• **WHAT YOU WILL DO**
Reproduce the records precisely. Omit every picture.

• **PROVIDED INFORMATION**

= Beginning of Section =

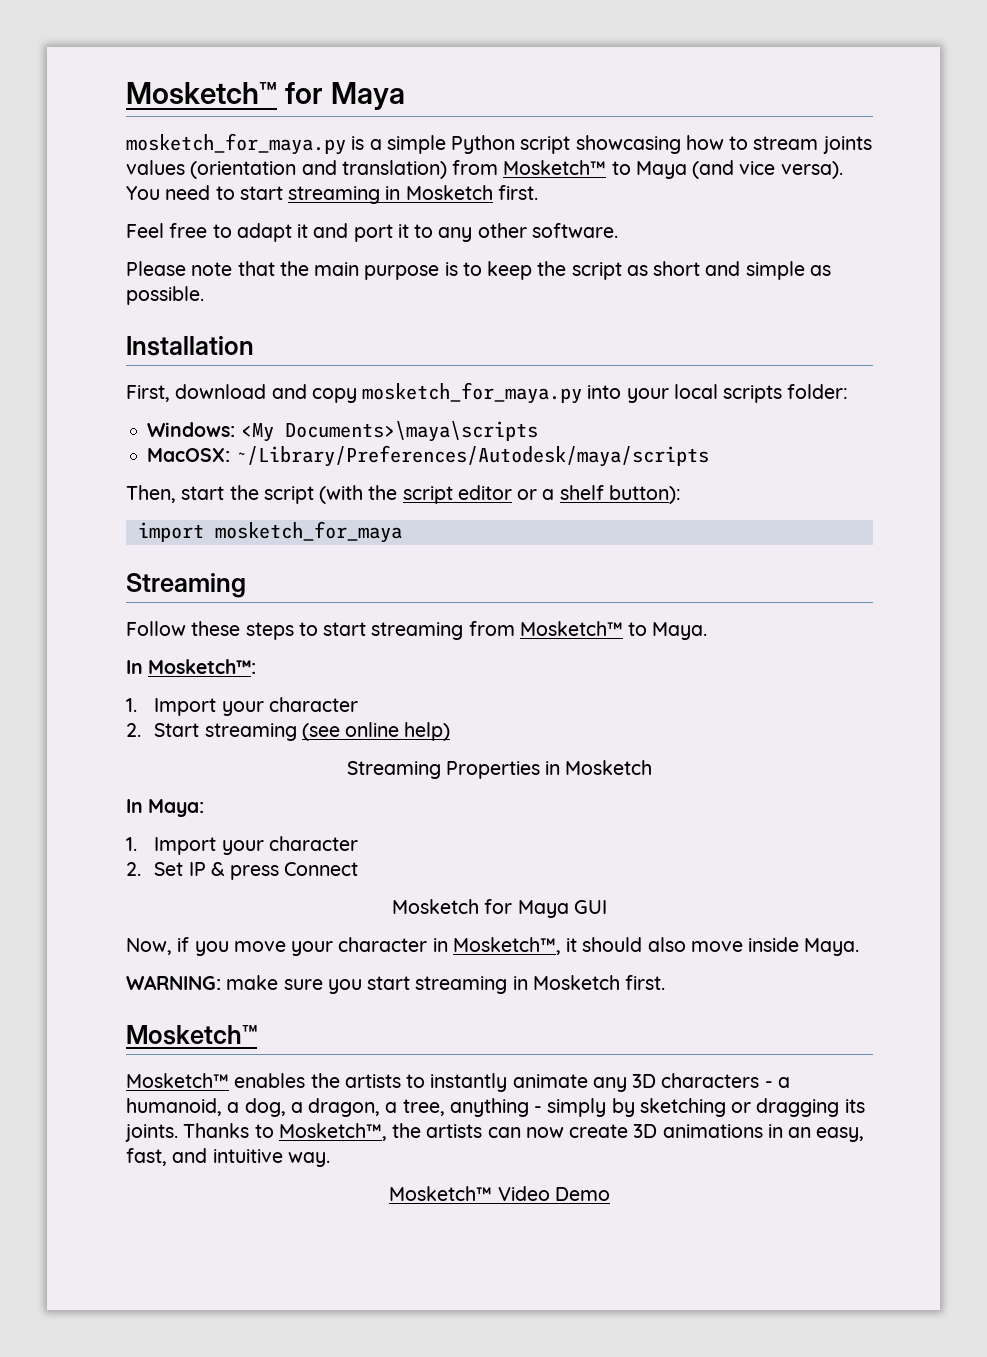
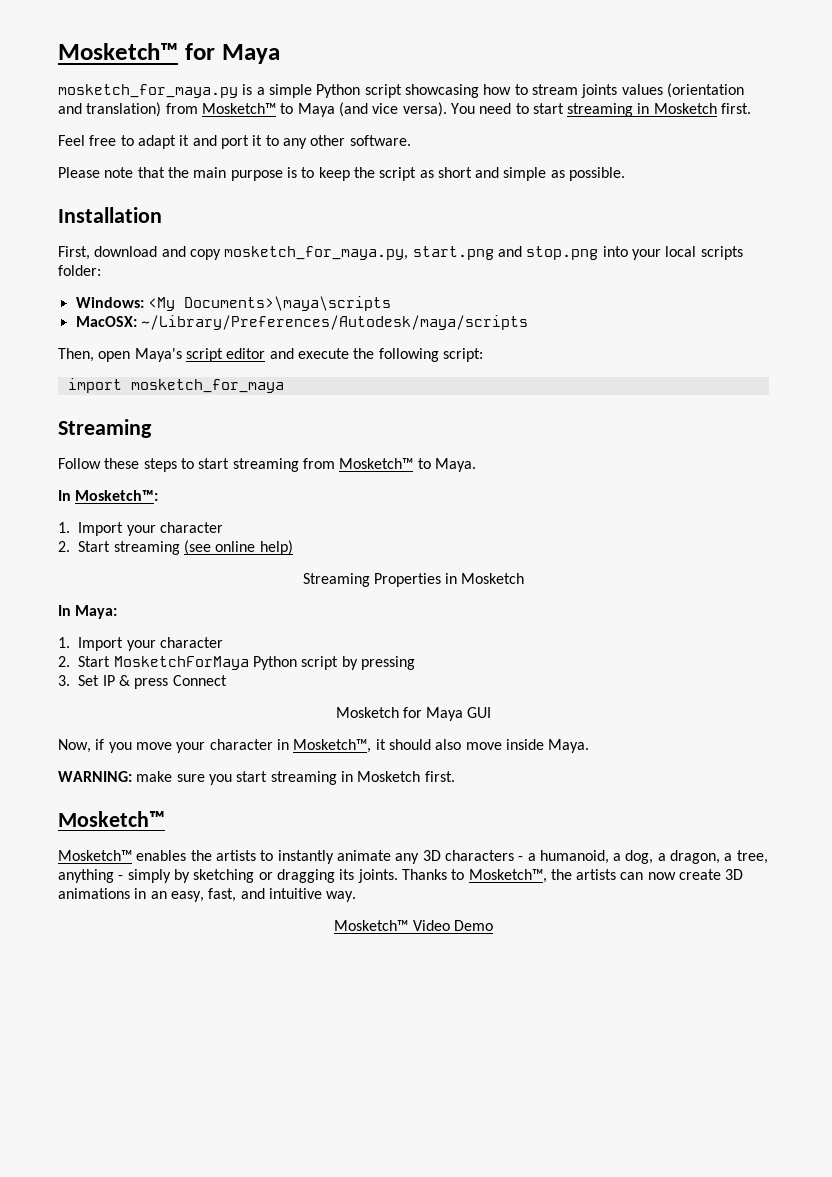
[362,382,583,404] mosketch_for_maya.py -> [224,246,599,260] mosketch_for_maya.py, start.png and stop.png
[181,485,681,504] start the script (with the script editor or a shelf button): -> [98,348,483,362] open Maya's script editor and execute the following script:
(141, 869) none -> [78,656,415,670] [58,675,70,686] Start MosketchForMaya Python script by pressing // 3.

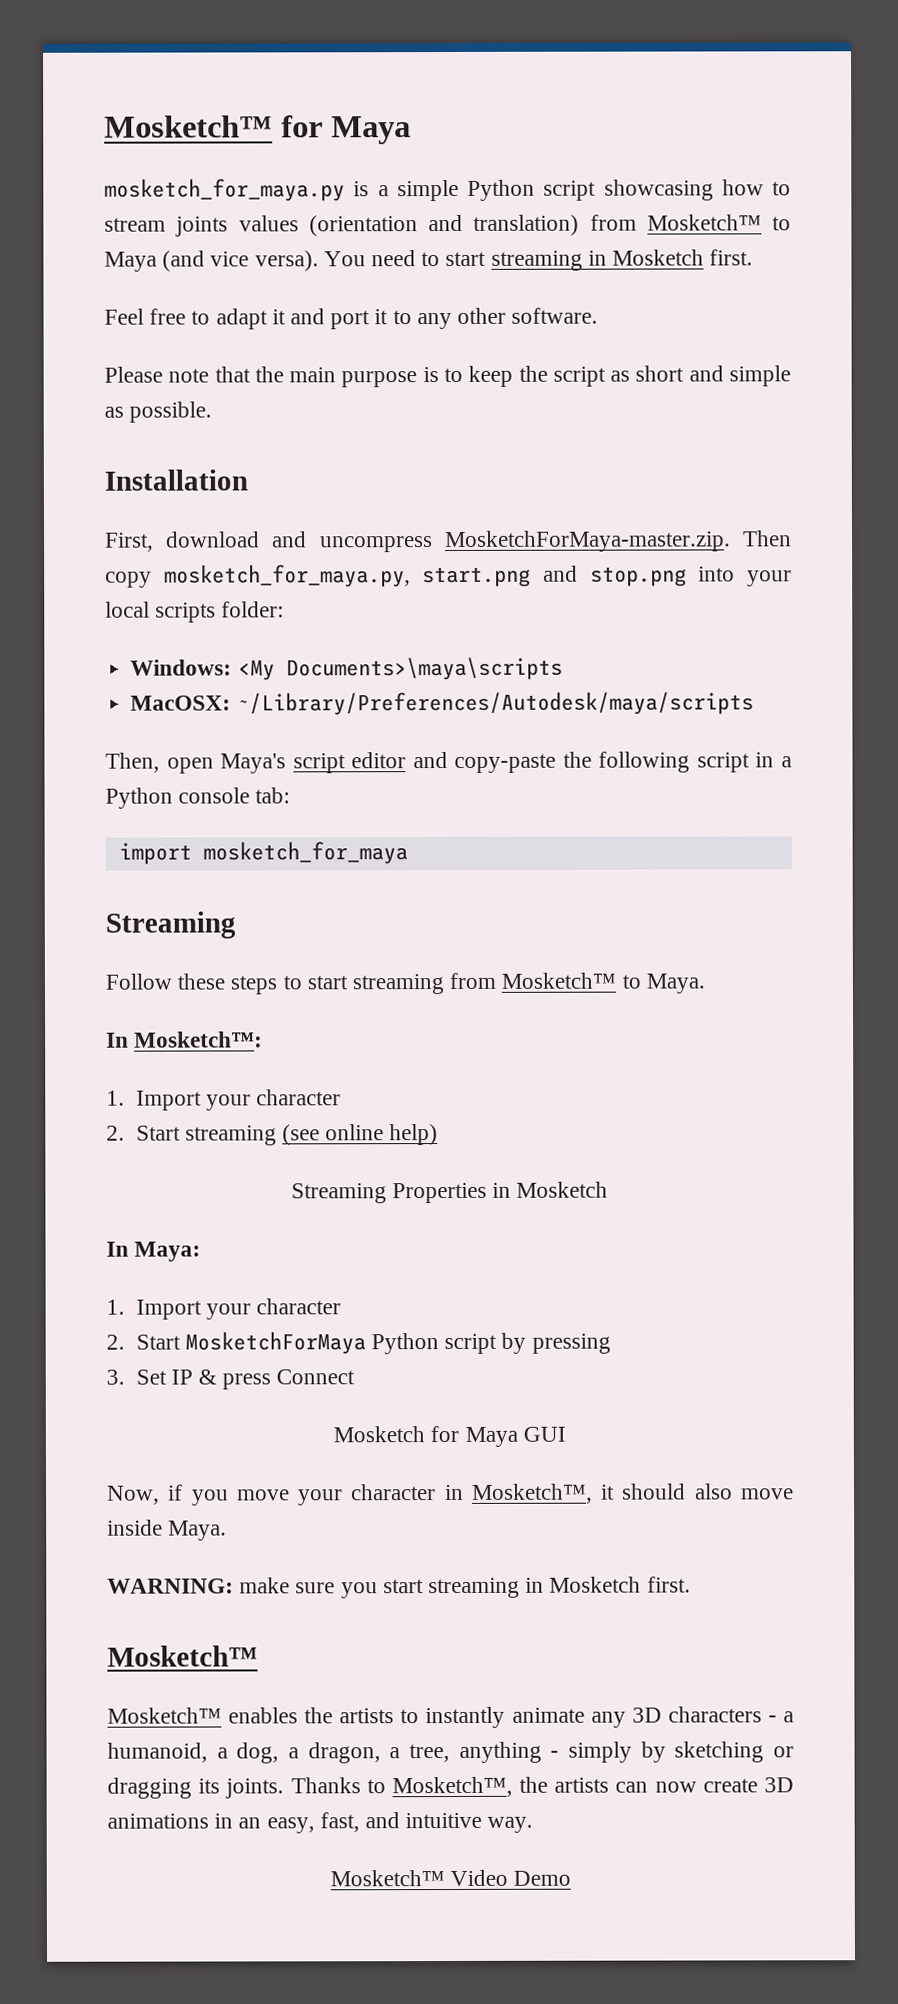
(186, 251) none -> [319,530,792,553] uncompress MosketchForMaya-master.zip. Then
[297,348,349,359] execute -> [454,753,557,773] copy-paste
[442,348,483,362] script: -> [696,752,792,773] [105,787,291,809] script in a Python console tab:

= End of Section =

• **RESPONSE AREA**
[362,382,583,404] mosketch_for_maya.py -> [224,246,599,260] mosketch_for_maya.py, start.png and stop.png
[181,485,681,504] start the script (with the script editor or a shelf button): -> [98,348,483,362] open Maya's script editor and execute the following script:
(141, 869) none -> [78,656,415,670] [58,675,70,686] Start MosketchForMaya Python script by pressing // 3.

(186, 251) none -> [319,530,792,553] uncompress MosketchForMaya-master.zip. Then
[297,348,349,359] execute -> [454,753,557,773] copy-paste
[442,348,483,362] script: -> [696,752,792,773] [105,787,291,809] script in a Python console tab:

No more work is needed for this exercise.